Sequential Pt2/Pre-natal Results = Freaking out!!!!
Hey guys. This is the first time I've been able to see my cell phone screen long enough to post since 5:00pm yesterday due to my constant flow of tears and consequently... swollen eyes. 

I'm a mess. A complete friggin' mess. This is my first and likely the only baby I'll ever be able to conceive, (it took 4 years to be blessed with this one). At 27 years old, all I want is a perfect, healthy addition to my life. Truly. Please know that I will undoubtedly love my Child no matter the outcome, and I know a lot of women say that, only to later terminate or put up for adoption, etc... But I REALLY mean that. It's just that I ALSO know how incredibly difficult it is to raise a Child with special needs. My 8 year old step-son was born XYY and without his Corpus Callosum. It's been... lovely at times, yet mostly VERY taxing.
Anyways... Because of the issues with my partners previous Child, we opted for pretty much every screening/test we could possible have done early on. We ended up going with a sequential screening. One blood test as well as the NT scan that I had done at 12.5 weeks, and then a second blood test at 17 weeks- both of which would then be put together for a more accurate result. I am 18+2 weeks today.
Results:
The Nuchal Fold was completely within normal range, but my blood work is absolutely TERRIBLE. I was told yesterday over the phone with my (wonderful) OB, that I have a risk factor for DS of 1:30- which I know because of previous research I had done while waiting on the results is.... significant. My PAPP-A MoM was 0.32 which is extremely low.
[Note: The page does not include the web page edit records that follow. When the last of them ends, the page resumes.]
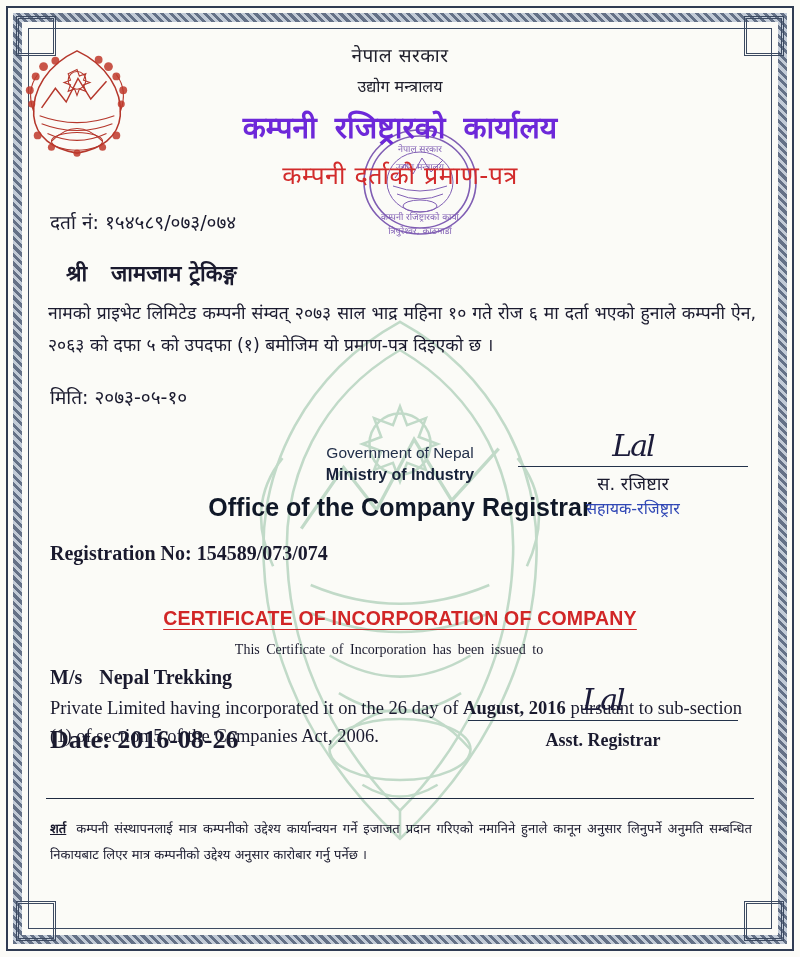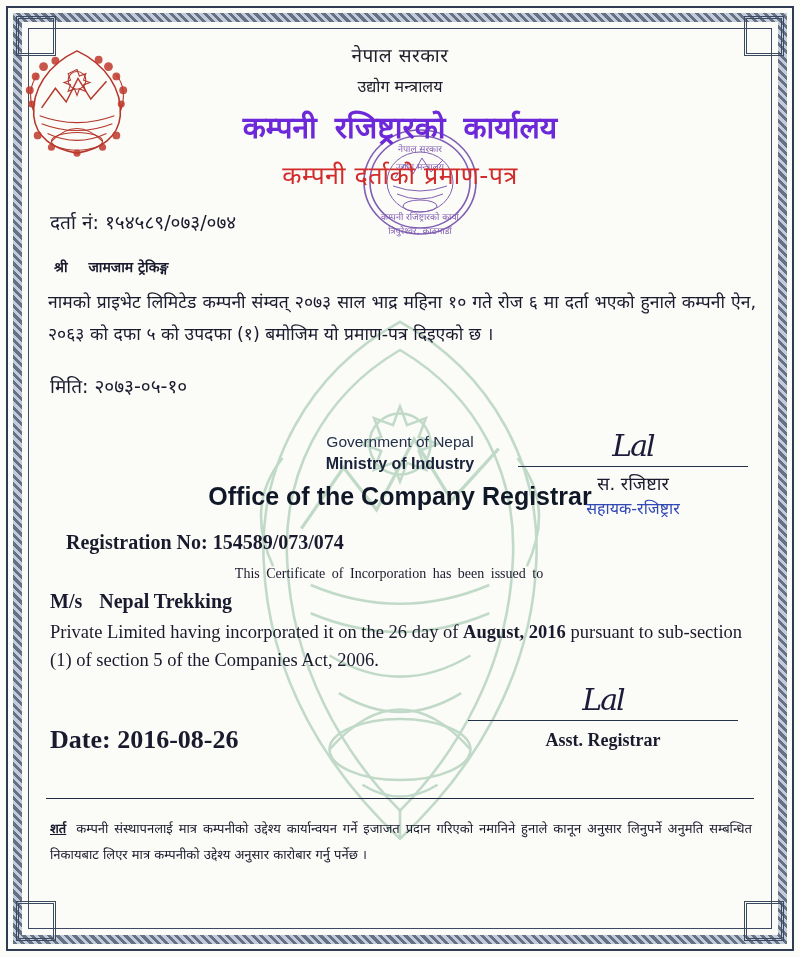--- a/index.html
+++ b/index.html
@@ -118,24 +118,24 @@
   }
 
   .np-regno {
     font-family: "DejaVu Sans", sans-serif;
     font-size: 19px;
     margin-top: 18px;
     margin-left: 10px;
   }
   .np-company {
     font-family: "DejaVu Sans", sans-serif;
-    font-size: 14px;
+    font-size: 22px;
     font-weight: bold;
     margin-top: 22px;
-    margin-left: 14px;
+    margin-left: 26px;
   }
   .np-company .prefix { font-weight: bold; margin-right: 16px;}
   .np-body {
     font-family: "DejaVu Sans", sans-serif;
     font-size: 17.5px;
     line-height: 1.85;
     margin-top: 10px;
     margin-left: 8px;
     margin-right: 4px;
     text-align: justify;
@@ -185,21 +185,21 @@
   .en-gov { font-size: 15.5px; margin-top: 34px; color: #23304a;}
   .en-min { font-size: 16px; font-weight: bold; margin-top: 4px; color: #18223a;}
   .en-office {
     font-size: 25px; font-weight: bold; margin-top: 9px; color: #101828;
   }
   .en-regno {
     font-family: "Liberation Serif", serif;
     font-size: 20px;
     font-weight: bold;
     margin-top: 20px;
-    margin-left: 26px;
+    margin-left: 10px;
   }
   .en-certtitle {
     text-align: center;
     font-family: "Liberation Sans", sans-serif;
     font-size: 19.5px;
     font-weight: bold;
     color: #d12626;
     margin-top: 42px;
     text-decoration: underline;
     text-underline-offset: 4px;
@@ -391,20 +391,21 @@
 
     <div class="en-center en-gov">Government of Nepal</div>
     <div class="en-center en-min">Ministry of Industry</div>
     <div class="en-center en-office">Office of the Company Registrar</div>
 
     <div class="en-regno">
       <span>Registration No:</span>
       <span>154589/073/074</span>
     </div>
 
+    <div class="en-certtitle">CERTIFICATE OF INCORPORATION OF COMPANY</div>
 
     <div class="en-issued">This  Certificate  of  Incorporation  has  been  issued  to</div>
 
     <div class="en-ms">
       <span class="label">M/s</span>
       <span>Nepal Trekking</span>
     </div>
 
     <div class="en-para"><span>Private Limited having incorporated it on the 26 day of </span><b>August, 2016</b><span> pursuant to sub-section (1) of section 5 of the Companies Act, 2006.</span></div>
I am waiting on a call back about my HCG Levels, because I know that I need that number as well to continue my research. I have learned so far however, that a low PAPP-A number is also linked to FAR more worriesome things like preeclampsia, spontaneous stillbirth, "impending fetal demise" both before AND after 24 weeks gestation, pre-term labor, poor fetal growth, low birth weight, placental problems such as abruption, etc.... I also learned that because I am a smoker, that can affect my PAPP-A levels by about 15%. Normal levels are around 1.4, so that could bring me down to around 0.87 on its own... but certainly not a measly 0.32.
This is all so damn scary. I had nightmares all night, and cannot get my wits about me. All I can do is keep looking at my ultrasound pictures and look over that perfect little face, those perfect little limbs, those perfect little hands and feet, that big gorgeous well defined brain.... and try to have hope that everything will be alright. But man.... I am shaken.
I have an appointment to find out the Gender on March 9th (I still hold to my instinct that it's a GIRL! :) but we'll see!) Now, at this apt we will also have the level 2 anomaly scan as well as a meeting with a genetic counselor to discuss any additional findings and where we go from here. I think they will offer me the Harmony test, (thought by my OB as well), especially because I do NOT want an amino or CVS.
Has anyone else out there gone through this? What was the outcome?